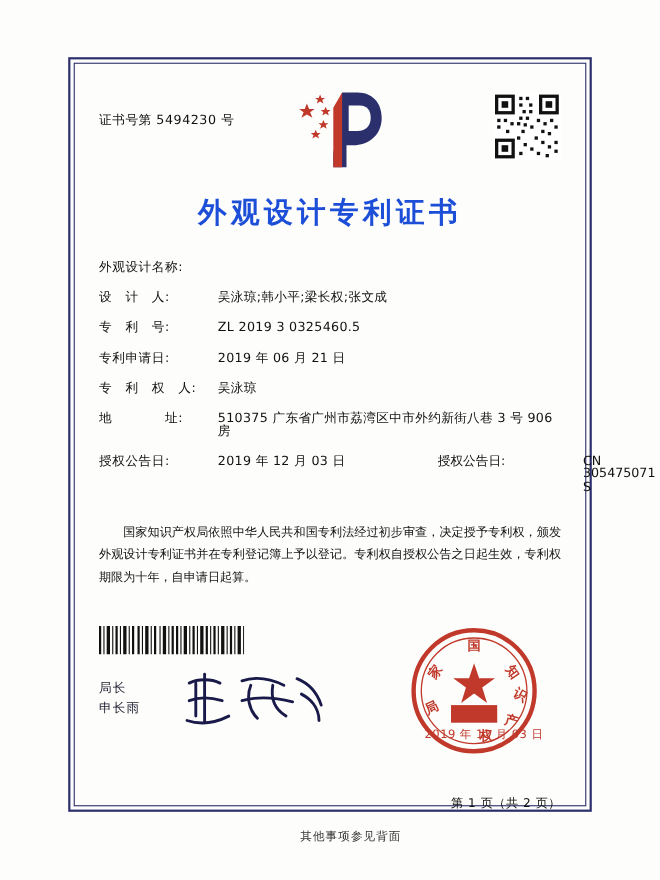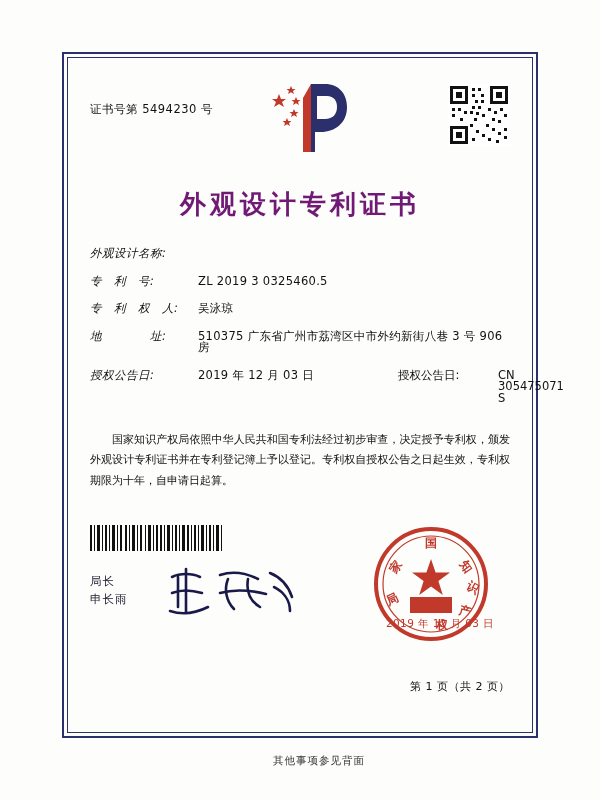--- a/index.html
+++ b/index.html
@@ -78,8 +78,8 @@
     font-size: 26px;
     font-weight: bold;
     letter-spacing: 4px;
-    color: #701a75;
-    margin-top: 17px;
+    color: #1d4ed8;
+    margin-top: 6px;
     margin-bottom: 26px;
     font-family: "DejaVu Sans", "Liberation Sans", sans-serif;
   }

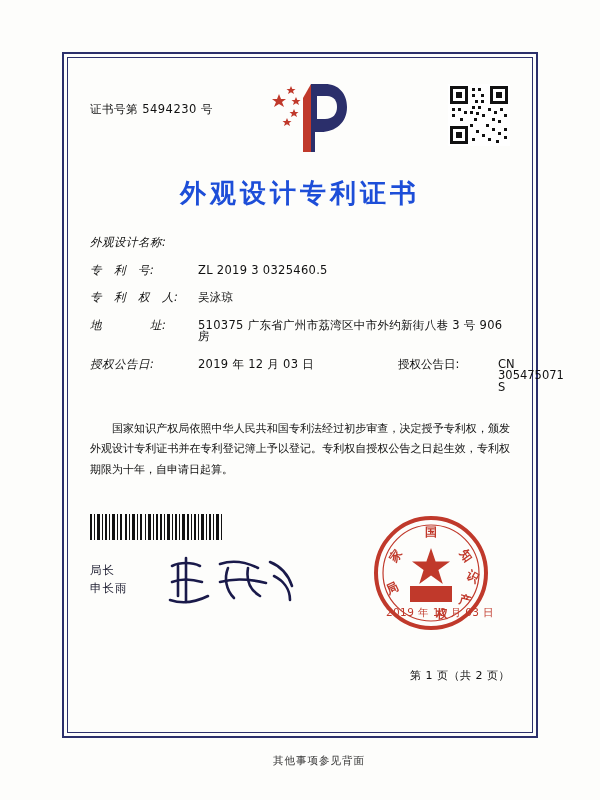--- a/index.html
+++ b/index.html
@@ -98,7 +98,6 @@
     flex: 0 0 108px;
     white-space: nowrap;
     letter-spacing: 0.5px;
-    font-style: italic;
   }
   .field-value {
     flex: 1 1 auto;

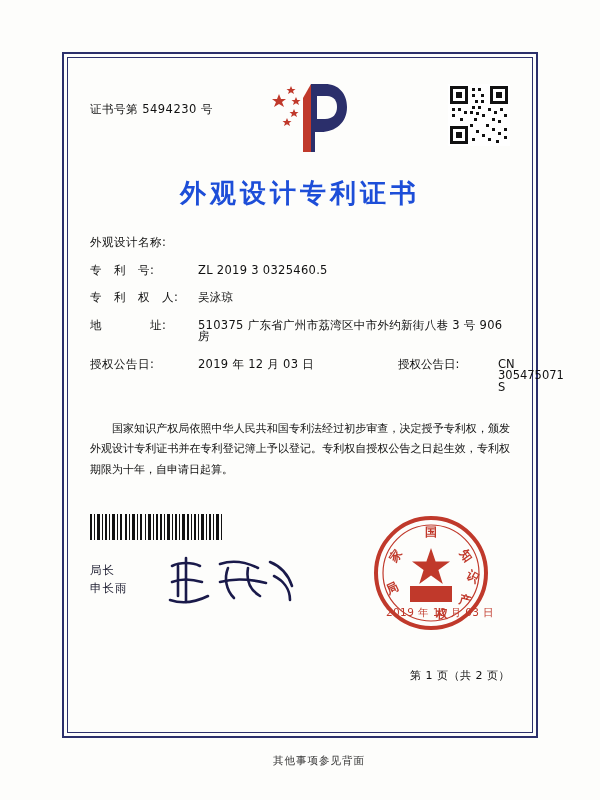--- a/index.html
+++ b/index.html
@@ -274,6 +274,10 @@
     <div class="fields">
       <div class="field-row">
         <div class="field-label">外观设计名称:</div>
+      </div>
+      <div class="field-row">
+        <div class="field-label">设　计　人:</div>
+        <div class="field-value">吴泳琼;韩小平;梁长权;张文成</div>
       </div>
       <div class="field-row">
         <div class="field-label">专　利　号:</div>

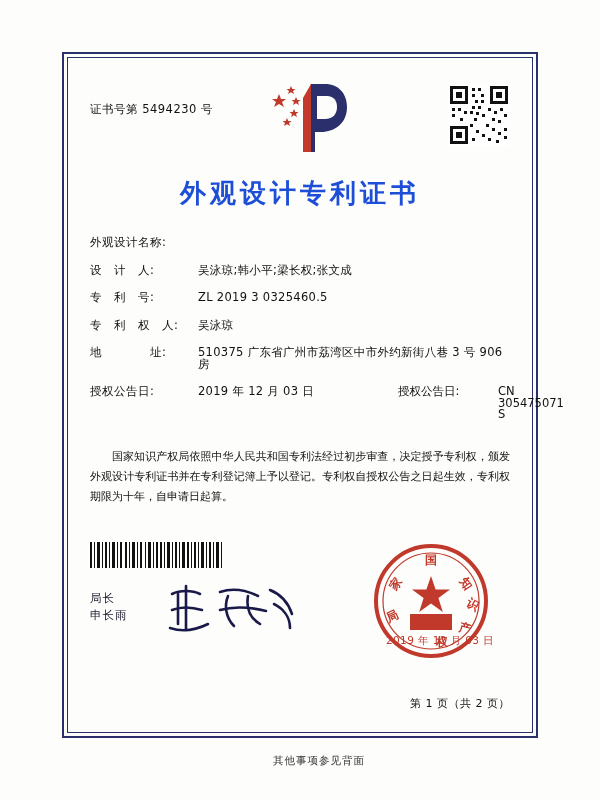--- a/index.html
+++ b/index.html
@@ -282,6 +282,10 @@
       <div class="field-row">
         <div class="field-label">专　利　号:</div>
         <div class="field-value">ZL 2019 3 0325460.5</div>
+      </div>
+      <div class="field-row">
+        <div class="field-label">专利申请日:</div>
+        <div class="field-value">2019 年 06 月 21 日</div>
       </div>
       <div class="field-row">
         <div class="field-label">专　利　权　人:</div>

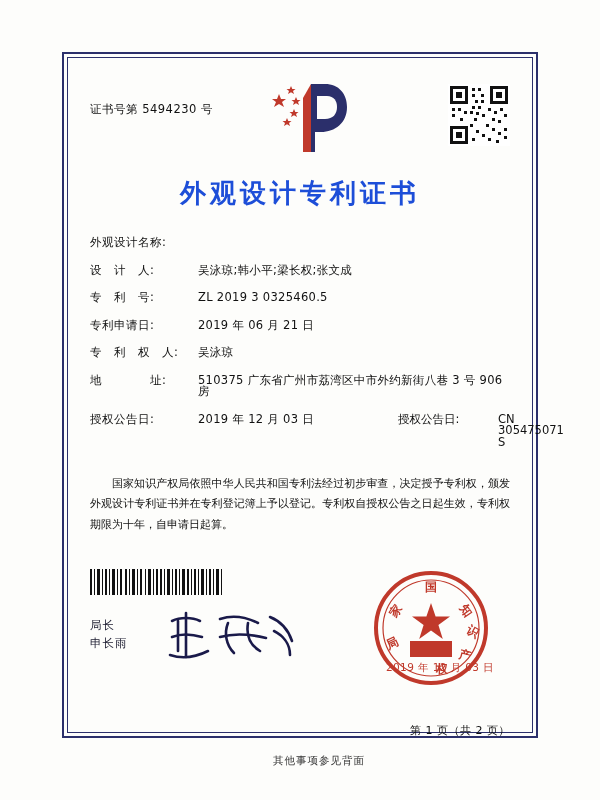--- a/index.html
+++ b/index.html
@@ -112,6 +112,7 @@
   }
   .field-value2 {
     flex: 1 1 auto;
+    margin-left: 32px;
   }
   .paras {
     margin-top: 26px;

== == ==

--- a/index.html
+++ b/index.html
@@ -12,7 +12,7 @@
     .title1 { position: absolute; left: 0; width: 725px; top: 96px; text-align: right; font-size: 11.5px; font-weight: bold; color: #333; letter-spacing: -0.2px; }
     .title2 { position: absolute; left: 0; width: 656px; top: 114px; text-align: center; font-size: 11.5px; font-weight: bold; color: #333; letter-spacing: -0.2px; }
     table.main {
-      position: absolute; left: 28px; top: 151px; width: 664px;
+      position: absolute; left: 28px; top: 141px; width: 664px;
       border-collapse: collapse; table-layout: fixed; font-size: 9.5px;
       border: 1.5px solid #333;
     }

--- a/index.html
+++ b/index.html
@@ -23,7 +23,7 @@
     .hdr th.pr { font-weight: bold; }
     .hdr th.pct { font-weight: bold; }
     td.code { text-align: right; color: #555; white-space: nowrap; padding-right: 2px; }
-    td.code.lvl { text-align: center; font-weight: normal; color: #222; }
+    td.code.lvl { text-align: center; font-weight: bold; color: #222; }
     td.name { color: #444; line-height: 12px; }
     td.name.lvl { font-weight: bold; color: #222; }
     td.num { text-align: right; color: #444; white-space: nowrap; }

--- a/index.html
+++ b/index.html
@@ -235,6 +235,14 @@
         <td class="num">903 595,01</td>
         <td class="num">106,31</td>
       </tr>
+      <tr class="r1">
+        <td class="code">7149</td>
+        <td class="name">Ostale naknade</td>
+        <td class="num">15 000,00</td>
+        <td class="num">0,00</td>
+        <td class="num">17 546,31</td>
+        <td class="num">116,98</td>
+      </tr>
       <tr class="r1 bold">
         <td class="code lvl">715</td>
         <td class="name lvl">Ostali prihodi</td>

== == ==

• _GOAL OF THE EXERCISE_
Go through the listing and work out how many lines include the string "left". Give only the number.

• _RESPONSE BELOW_
5